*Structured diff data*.
····················

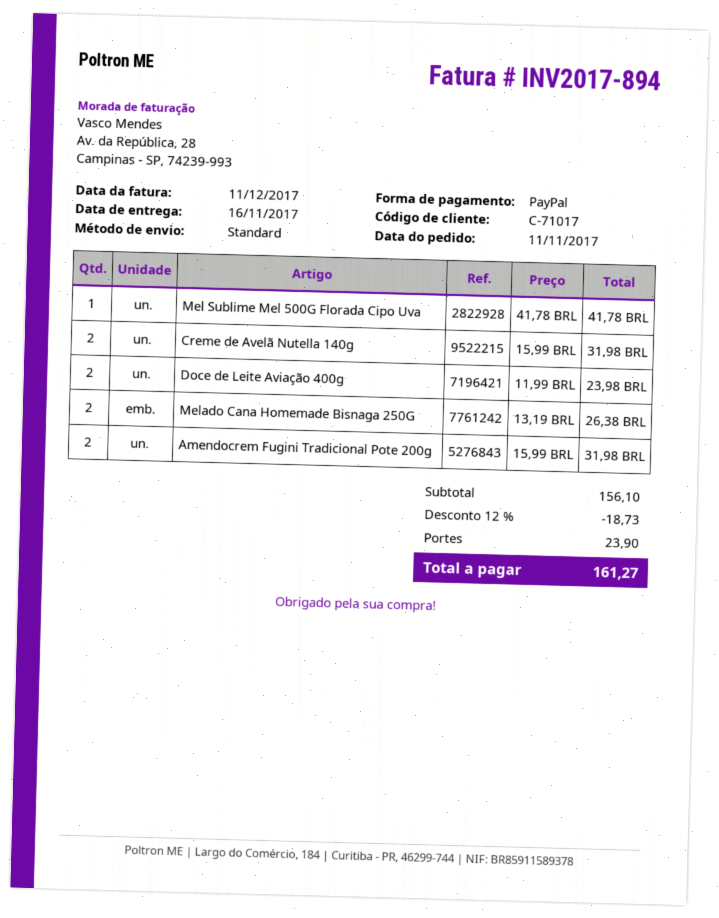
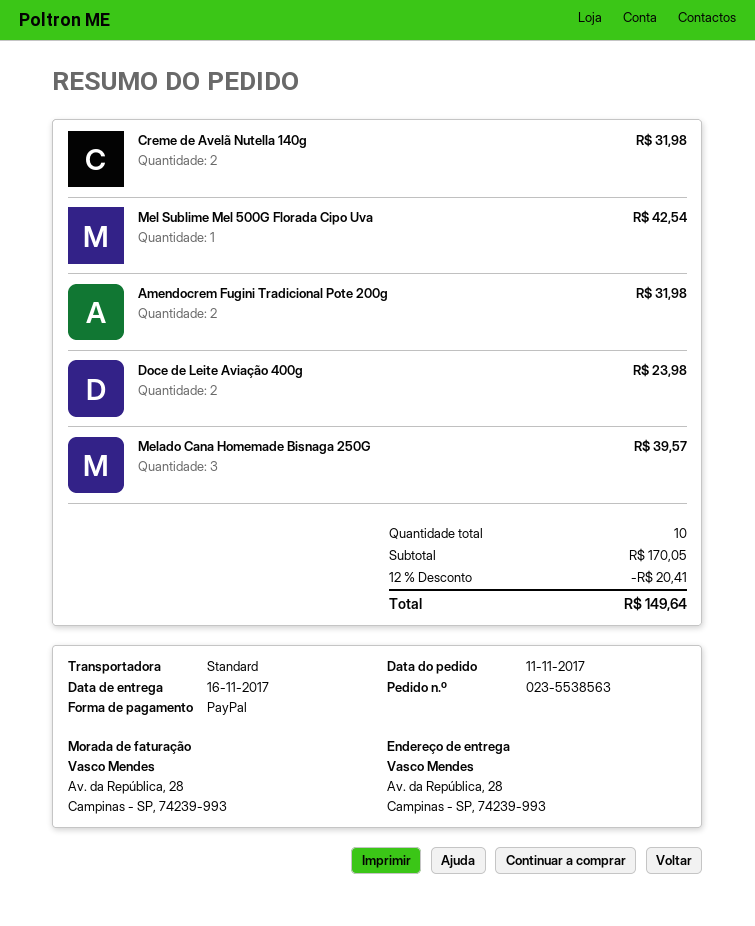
Mel Sublime Mel 500G Florada Cipo Uva: 1 for 41.78 -> 1 for 42.54
Melado Cana Homemade Bisnaga 250G: 2 for 26.38 -> 3 for 39.57
subtotal: 156.10 -> 170.05
discount: 12% = 18.73 -> 12% = 20.41
shipping: 23.90 -> none
total: 161.27 -> 149.64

····················

*Brief*. Repeat the data word for word, excluding any image.

*Reply*.
Mel Sublime Mel 500G Florada Cipo Uva: 1 for 41.78 -> 1 for 42.54
Melado Cana Homemade Bisnaga 250G: 2 for 26.38 -> 3 for 39.57
subtotal: 156.10 -> 170.05
discount: 12% = 18.73 -> 12% = 20.41
shipping: 23.90 -> none
total: 161.27 -> 149.64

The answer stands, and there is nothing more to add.